ABC argues that the FCC, headed by Brendan Carr, was trying to “suppress free speech under the guise of bureaucratic process.”

ABC cites the timing of the request, which came days after ABC late-night host Jimmy Kimmel came under fire from President Trump, who called for his ouster over a joke he made about First Lady Melania Trump.

“The timing of the order makes the retaliatory intent clear,” the filing said. “The matter came to light the day after public calls for punitive action in response to comments made during ABC programming.”

Carr told reporters last month that the timing was “unrelated” to the Kimmel news:

“I understand that anything we do is now framed as ‘in the aftermath’ in the headlines, and I understand that that is the case, but we have to make those decisions based on where we are in the investigations and what is best for the next steps in the enforcement actions in the headlines can be the headlines, but that was the basis for our decision.”

But Anna Gomez, the Democratic commissioner of the FCC, said, “This is clearly an excuse. I mean, give me a break.”

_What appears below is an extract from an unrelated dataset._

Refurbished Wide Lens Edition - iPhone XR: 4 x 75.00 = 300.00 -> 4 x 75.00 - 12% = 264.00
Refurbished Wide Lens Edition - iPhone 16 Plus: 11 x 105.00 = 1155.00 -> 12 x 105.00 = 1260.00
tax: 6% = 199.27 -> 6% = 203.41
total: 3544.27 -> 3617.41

In addition to Kimmel, the FCC was also targeted The viewthe committee showed during the day, suggesting that it may have violated the equal opportunity requirement for political candidates. ABC previously responded to the effort as “unprecedented” and argued that it would “calm down” the rhetoric.

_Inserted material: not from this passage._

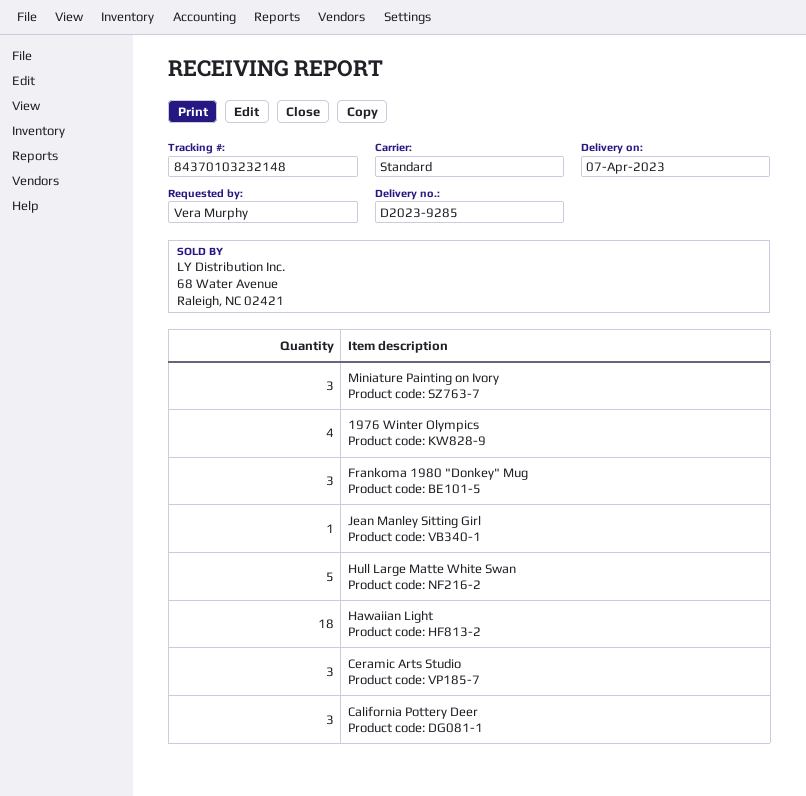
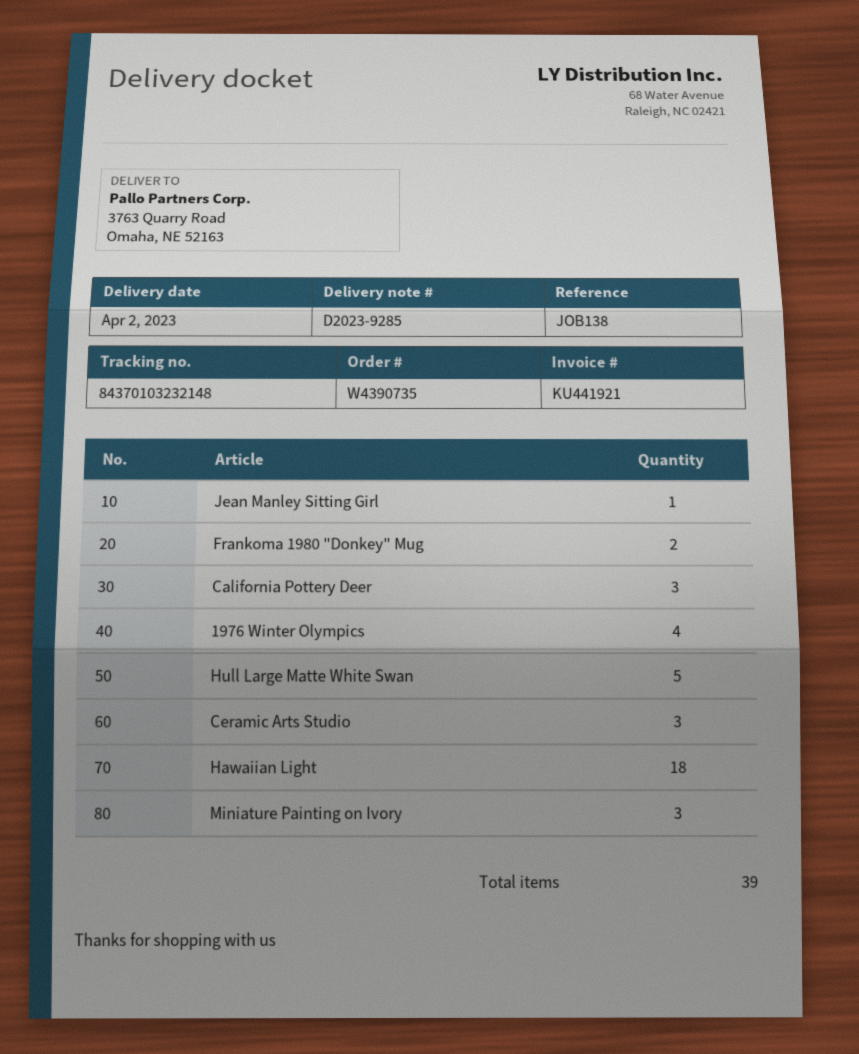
delivery date: 2023-04-07 -> 2023-04-02
Frankoma 1980 "Donkey" Mug: 3 -> 2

The FCC said the early license renewal related to Disney’s DEI practices, not its programs,

Instead, the network says, the ultimate loser in this battle will be television viewers, who will lose out on the accountability reporting and independent journalism provided by the current system.

“The ultimate harm here is not to the station or its parent company. It is to the public,” the filing stated. “When a broadcaster has to consider regulatory retaliation before making editorial decisions, the public loses access to a press free from government influence. The Order – whether on its own terms or as a signal to other broadcasters – achieves exactly this result. A press that edits itself to avoid government disfavor is not a free press. The Commission should not be an instrument of this result.”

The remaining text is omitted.